Daqui se afere que a exceção da caducidade foi julgada procedente quanto aos defeitos apontados em 6.i. e 13.h. dos factos provados e improcedente quanto aos demais defeitos enunciados em 6.a. a 6.h. e 13.a. a 13.g.
É contra este segmento final [e só quanto a esta parte] que a recorrente se insurge, defendendo que também quanto a estes defeitos [factos provados 6.a. a 6.h. e 13.a. a 13.g] a caducidade devia ter sido declarada procedente [embora, para este efeito, contasse também com a procedência do recurso na parte apreciada no item anterior, o que não aconteceu].
Estão em causa defeitos nas partes comuns do edifício identificado no nº 2 dos factos provados e defeitos na fração que é propriedade de AA, mencionada no nº 9 igualmente dos factos provados, aqueles alegados nesta ação principal e estes na ação que a esta está apensa.
A ré, ora recorrente, entende que o direito de ação dos respetivos autores, com vista à eliminação e reparação daqueles se mostra caducado, por não lhe terem sido denunciados no prazo de um ano após o conhecimento dos mesmos pelo condomínio e pelo indicado proprietário.
Vejamos se lhe assiste razão.
Não vem questionado que o descrito nos nºs 6.a. a 6.h. e 13.a. a 13.g dos factos provados [que são, repete-se, os que aqui estão em causa] constituam verdadeiros defeitos para efeitos, nomeadamente, do que estabelecem os arts. 1221º e 1225º do CCiv., pelo que não perderemos tempo a aferir se integram o conceito de defeitos que para os mesmos releva.

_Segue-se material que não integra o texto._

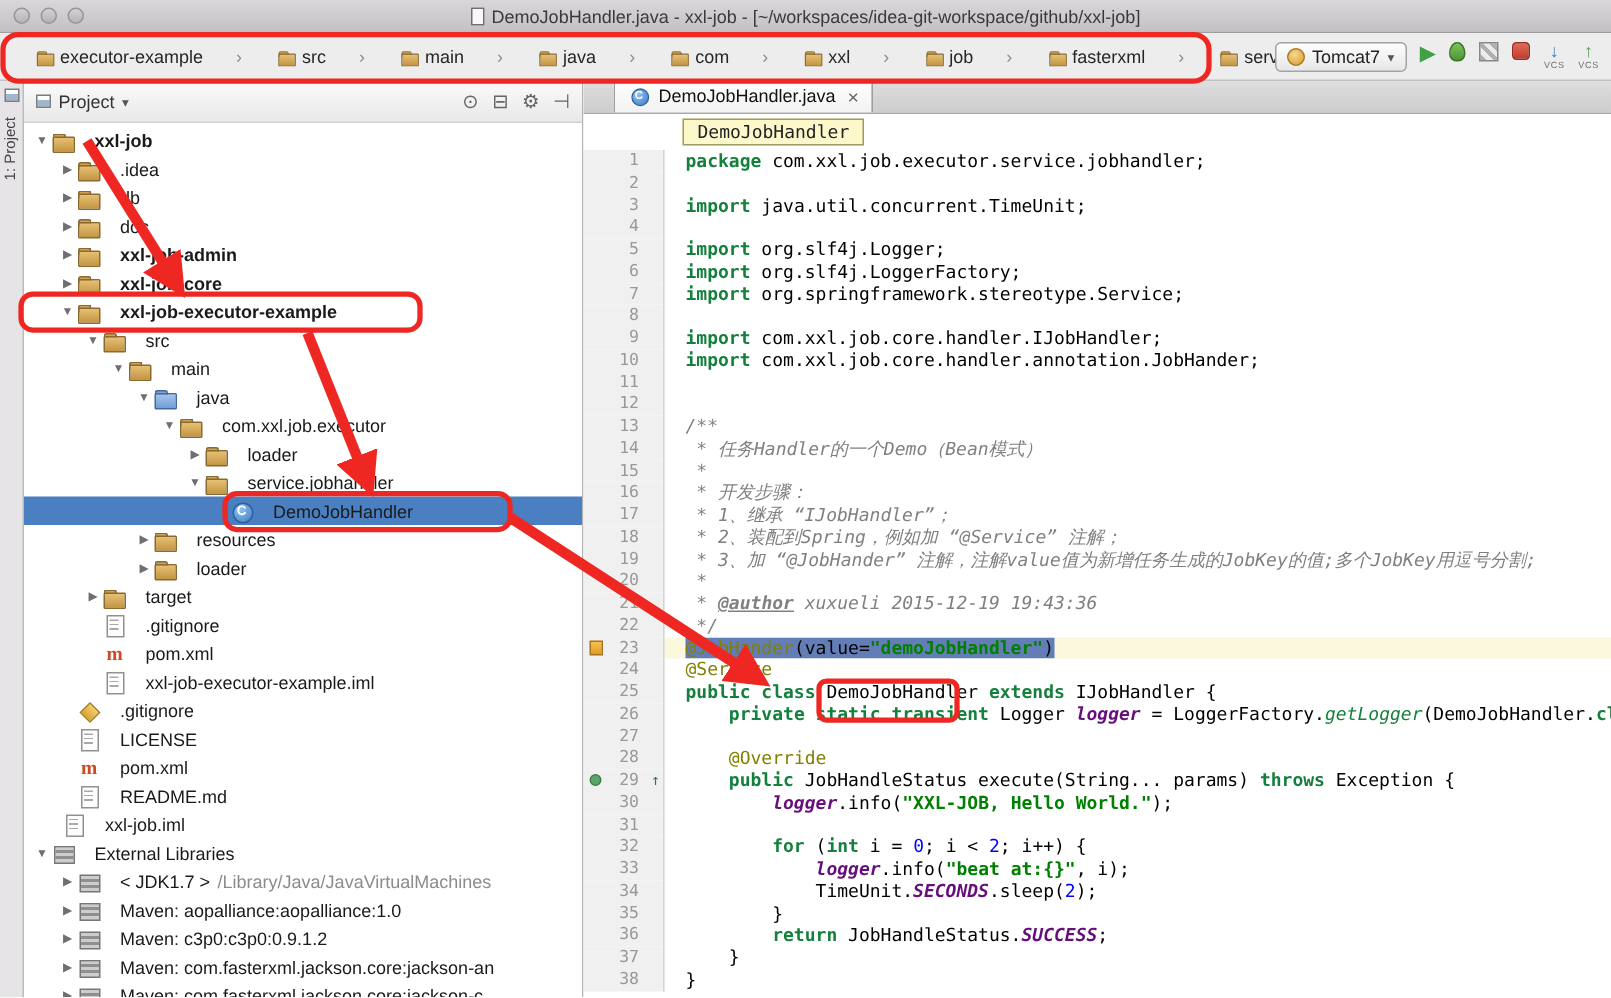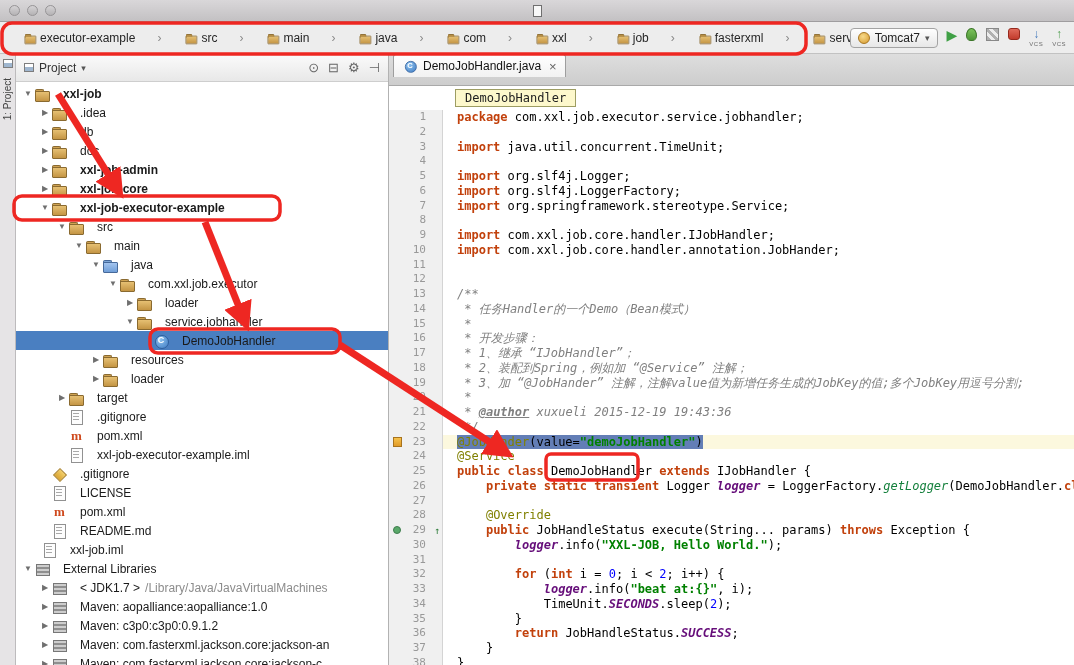--- a/index.html
+++ b/index.html
@@ -111,6 +111,7 @@
     </div>
     <div class="wtitle">
       <span class="tfile"></span>
+      <span>DemoJobHandler.java - xxl-job - [~/workspaces/idea-git-workspace/github/xxl-job]</span>
     </div>
   </div>
 

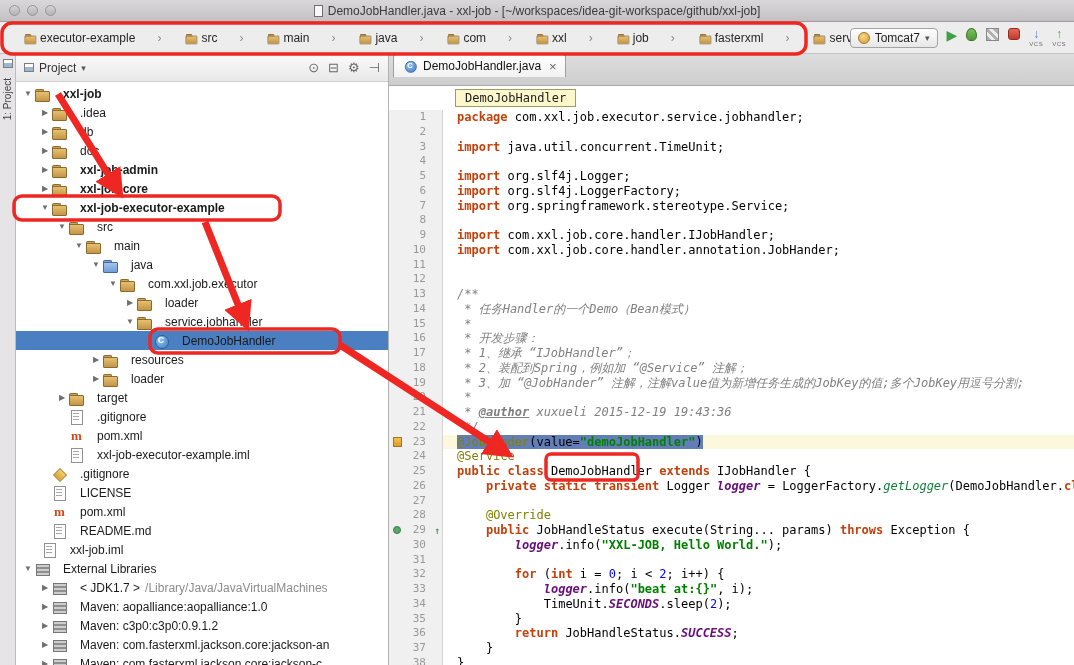--- a/index.html
+++ b/index.html
@@ -70,7 +70,7 @@
 
   
   .editor{flex:1;display:flex;flex-direction:column;overflow:hidden;background:#fff}
-  .tabbar{height:32px;flex:none;background:linear-gradient(#dedede,#cdcdcd);border-bottom:1px solid #a9a9a9;display:flex;padding-left:4px}
+  .tabbar{height:22px;flex:none;background:linear-gradient(#dedede,#cdcdcd);border-bottom:1px solid #a9a9a9;display:flex;align-items:flex-end;padding-left:20px}
   .tab{display:flex;align-items:center;gap:5px;background:linear-gradient(#ffffff,#f2f2f2);border:1px solid #9e9e9e;border-bottom:none;border-radius:3px 3px 0 0;padding:0 8px;font-size:12px;height:23px;color:#111}
   .tab .ic{transform:scale(.85)}
   .tab-x{color:#666;font-size:13px;margin-left:3px;cursor:default}

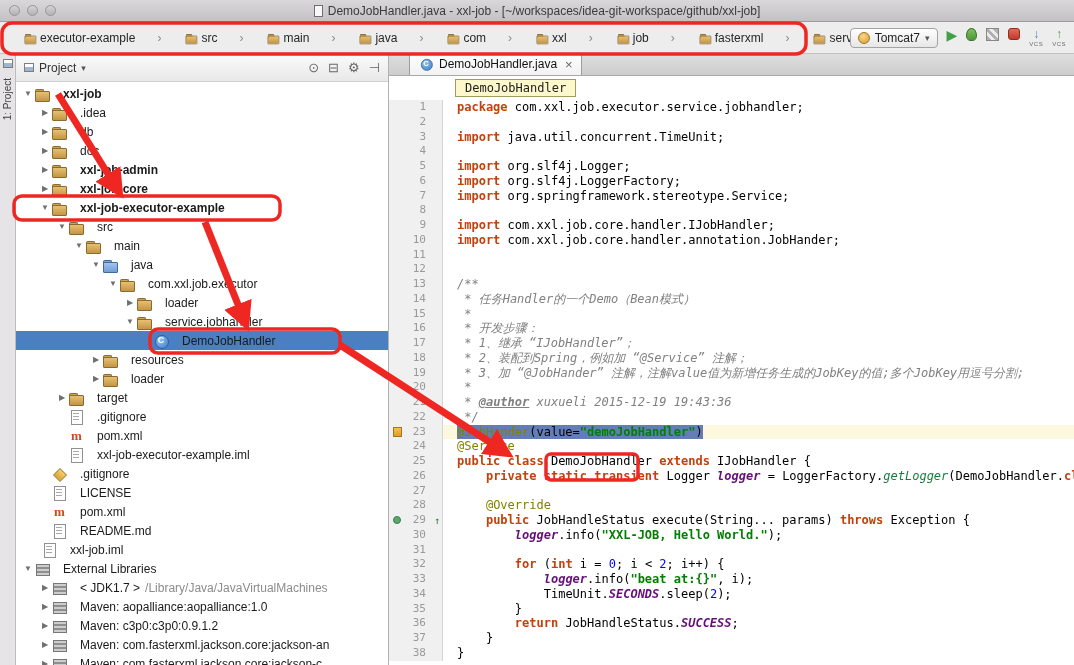--- a/index.html
+++ b/index.html
@@ -82,7 +82,7 @@
   .g{width:54px;flex:none;background:#f0f0f0;border-right:1px solid #d4d4d4;color:#999;text-align:right;padding-right:16px;font-size:11px;position:relative}
   .cl.caret .g{background:#f0f0f0}
   .ct{flex:1;padding-left:14px;overflow:hidden;color:#000}
-  .k{color:#c2410c;font-weight:bold}
+  .k{color:#15803d;font-weight:bold}
   .s{color:#008000;font-weight:bold}
   .c{color:#808080;font-style:italic}
   .ctag{color:#808080;font-style:italic;font-weight:bold;text-decoration:underline}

Está provado que foi a ré recorrente, que se dedica com intuito lucrativo à atividade de construção civil e venda de imóveis por si edificados, que construiu o referido edifício e que vendeu as frações autónomas que o integram.
A decisão recorrida julgou a exceção ao abrigo do que dispõe o art. 1225º do CCiv., face ao que consta do nº 4 deste preceito.
Reza este artigo que: «1 - Sem prejuízo do disposto nos artigos 1219.º e seguintes, se a empreitada tiver por objeto a construção, modificação ou reparação de edifícios ou outros imóveis destinados por sua natureza a longa duração e, no decurso de cinco anos a contar da entrega, ou no decurso do prazo de garantia convencionado, a obra, por vício do solo ou da construção, modificação ou reparação, ou por erros na execução dos trabalhos, ruir total ou parcialmente, ou apresentar defeitos, o empreiteiro é responsável pelo prejuízo causado ao dono da obra ou a terceiro adquirente. 2 - A denúncia, em qualquer dos casos, deve ser feita dentro do prazo de um ano e a indemnização deve ser pedida no ano seguinte à denúncia. 3 - Os prazos previstos no número anterior são igualmente aplicáveis ao direito à eliminação dos defeitos, previstos no artigo 1221.º 4 - O disposto nos números anteriores é aplicável ao vendedor de imóvel que o tenha construído, modificado ou reparado.».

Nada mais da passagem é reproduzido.